Some books escape this trap. Most do not because the writer soon feels bad about having procrastinated–oh, very bad– and on top of this, in march the clanking, hammering, pounding round-n-round of woulda-coulda-shouldas… which makes the mere thought of the book so disagreeable that… eventually… it sinks deeper into the quicksand… and deeper…. And there it dies.
So how did I manage to write so many books, including the epic historical novel, The Last Prince of the Mexican Empire? A novel, moreover, that deals with Mexico’s most complex transnational episode and recounts it by means of a Jamesian roving omniscient point of view? Whatever you may think of my novel, were you to read it, I am sure you could agree that it was not a modest undertaking. I won’t tote up all my challenges and frustrations over the eight years I needed to research and write it. For purposes of this blog post, the answer to the question is that, apart from a perhaps unusual streak of tenaciousness in my personality, when the going got really funky with The Last Prince of the Mexican Empire, I happened upon the lifesaver–I grabbed it!– of psychologist Neil Fiore’s The Now Habit.
And now here I am in the midst of another multi-year book project– multi-year by its nature–but also one that, alas, has been interrupted by two other books, a death in the family, and two household moves… I was starting to sense a bit of dampness there in the encroaching sand, as it were. But then, in one of the boxes I opened after my latest move, I found again my dog-eared copy of The Now Habit. I reread it, and I can report that Fiore’s advice is as consolingly golden as ever.
And then, after reading Cal Newport’s Digital Minimalism, in the light and freshness of that, I sat down and went through The Now Habit yet again.
It was eerie to be reading Fiore’s The Now Habit in 2019, for it appeared in 1989, before anyone, outside a coterie of high-tech scientists and miltary people, had more than a notion, if that, of the Internet.
When I first read The Now Habit in the early 2000s, email had become a thing, but only a few writers had one of those newfangled things called “websites.” I did not yet know of a single one with a blog (I don’t think I’d yet heard of blogs). Cell phones were just phones. To get to school, we walked a mile in the snow without shoes (just kidding). For mindless procrastination there were trashy fiction, newspapers, magazines, and TV on tap, ever and always. In short, writers have always had to battle procrastination, albeit relatively low-octane stuff compared to the engineered-to-be-addictive apps of today.
But back to the question of quality leisure.
Of immense value for me in Fiore’s The Now Habit was the chapter “Guilt-Free Play, Quality Work.” Speaking to us from a time essentially free from “digital distractions,” Fiore says much the same thing as does Newport: for health, happiness, and productivity, we need quality leisure– or, as Fiore calls it, “guilt-free play.”
Writes Fiore:
“Attempting to skimp on holidays, rest, and exercise leads to suppression of the spirit and motivation as life begins to look like all spinach and no dessert… we need guilt-free play to provide us with periods of physical and mental renewal.”

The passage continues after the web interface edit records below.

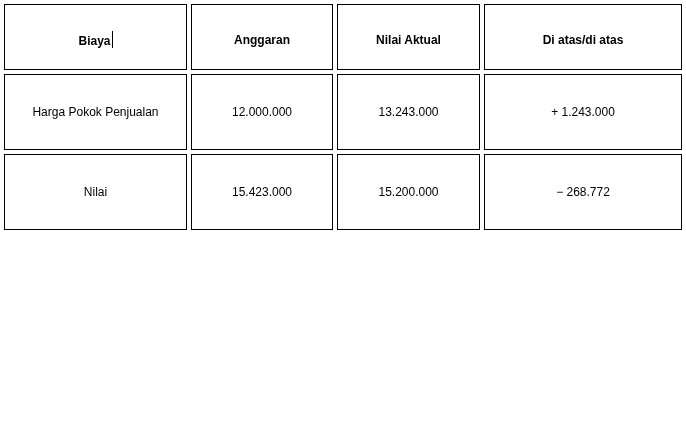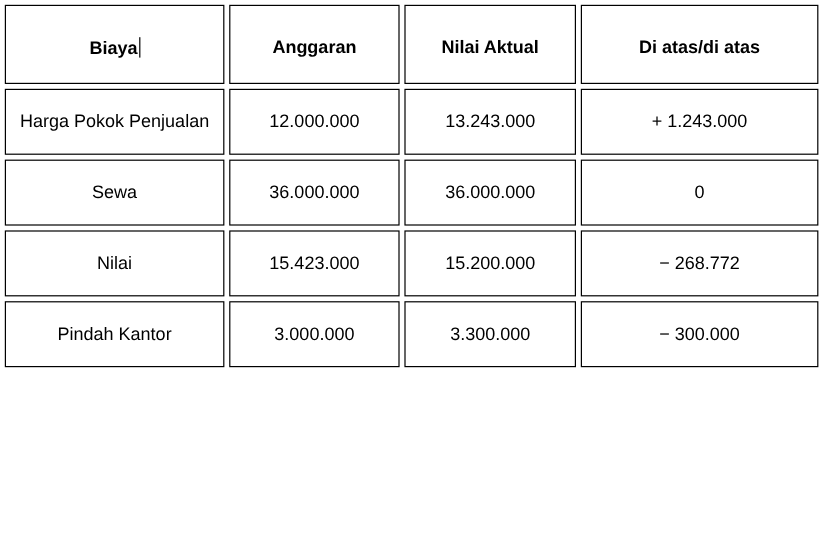"Biaya" th, td { font-size: 15px -> 12px }
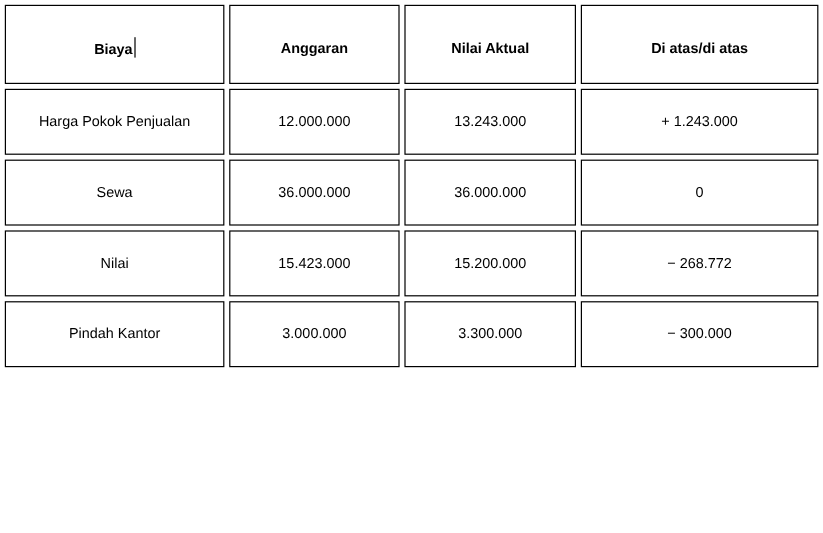"Harga Pokok Penjualan" td { height: 55px -> 76px }
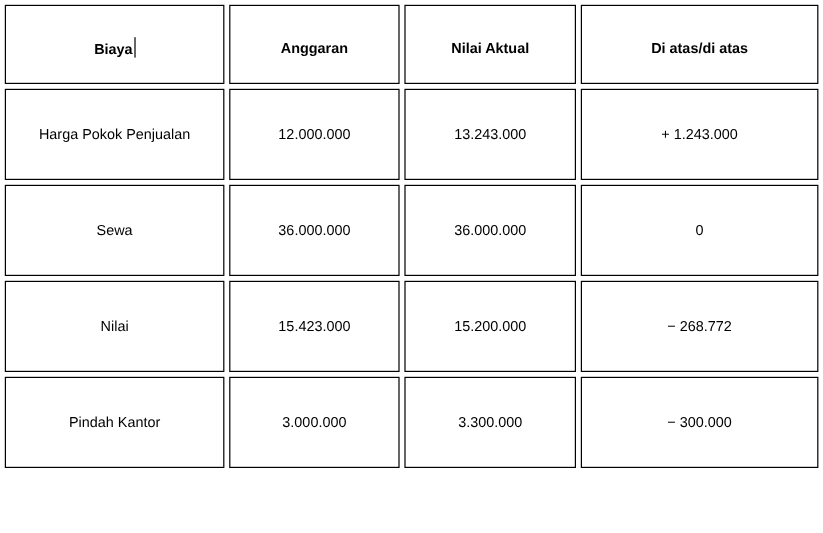"Sewa" tr { html: <tr> <td>Sewa</td> <td>36.000.000</td> <td>36.000.000</td> <td>0</td> </tr> -> none }
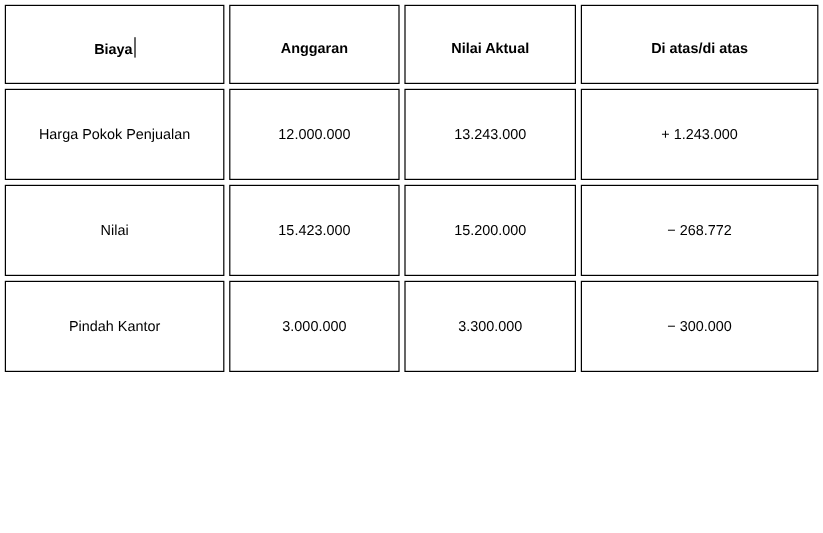"Pindah Kantor" tr { html: <tr> <td>Pindah Kantor</td> <td>3.000.000</td> <td>3.300.000</td> <td>− 300.000</td> </tr> -> none }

It’s counterintuitive: when we seriously, urgently want and need to get work done, why first schedule play?!
Writes Fiore:
“Enjoying guilt-free play is part of a cycle that will lead you to higher levels of quality, creative work. The cycle follows a pattern that usually begins with guilt-free play, or at least the scheduling of it. That gives you a sense of freedom about your life that enables you to more easily settle into a short period of quality work. Having completed some quality work on your project, your feeling of self-control increases, as does your confidence in your ability to concentrate and to creatively resolve problems. In turn your capacity to enjoy quality, guilt-free play grows.” (p.82)
Play and work enhance one another in this cycle:
“…You are now well-rested, inspired, and ready for greater quality work. Guilt-free, creative play excites you with motivation to return to work.” (p.82)
I would urge anyone who wants to overcome procrastination to carefully read Fiore’s The Now Habit; he has much to say about the ways over-work can lead to procrastination, and the precise way to schedule guilt-free play with what he calls an “unschedule,” and how to overcome blocks to action. (Much of this good old-fashioned, yet oft overlooked, common sense, for example, what he calls “Grandma’s Principle,” that your scheduled guilt-free play should come after a good, solid half hour of quality work– “your ice cream always comes after you eat your spinach”.) My purpose here is not to review Fiore’s book however, but to focus on the counterintuitive importance for writers of quality leisure.
“GUILT FREE PLAY” AND “QUALITY LEISURE”
First, it should be triple-underlined that the “quality” of leisure is not necessarily related to its cost. Golf resorts, wide-screen TV manufacturers, purveyors of recreational vehicles, time-shares, sports equipment, Princess Cruises, et al would like you to imagine that what they’re selling is “quality leisure,” and the more expensive the upgrades the better!
But “quality leisure” could be an activity as pennywise as sitting in a chair in your livingroom and knitting a scarf from a ball of yarn that had been stashed in your closet for the past 20 years. Or, say, baking peanutbutter cookies; playing with your dog; walking out to the park and tossing around a frisbee with a friend. Biking to your public library to read War & Peace. Or playing baseball, curling, taking a yoga class, doing yoga on your own in your backyard, or on the beach at dawn! Scottish country dancing, baking bread, watching Casablanca at your local film school’s movie festival. Learning to play the guitar or the kazoo. Baking lasagne. Casting bronze sculpture! Or squishing together a super weird alien head the size of your fist out of papier mache!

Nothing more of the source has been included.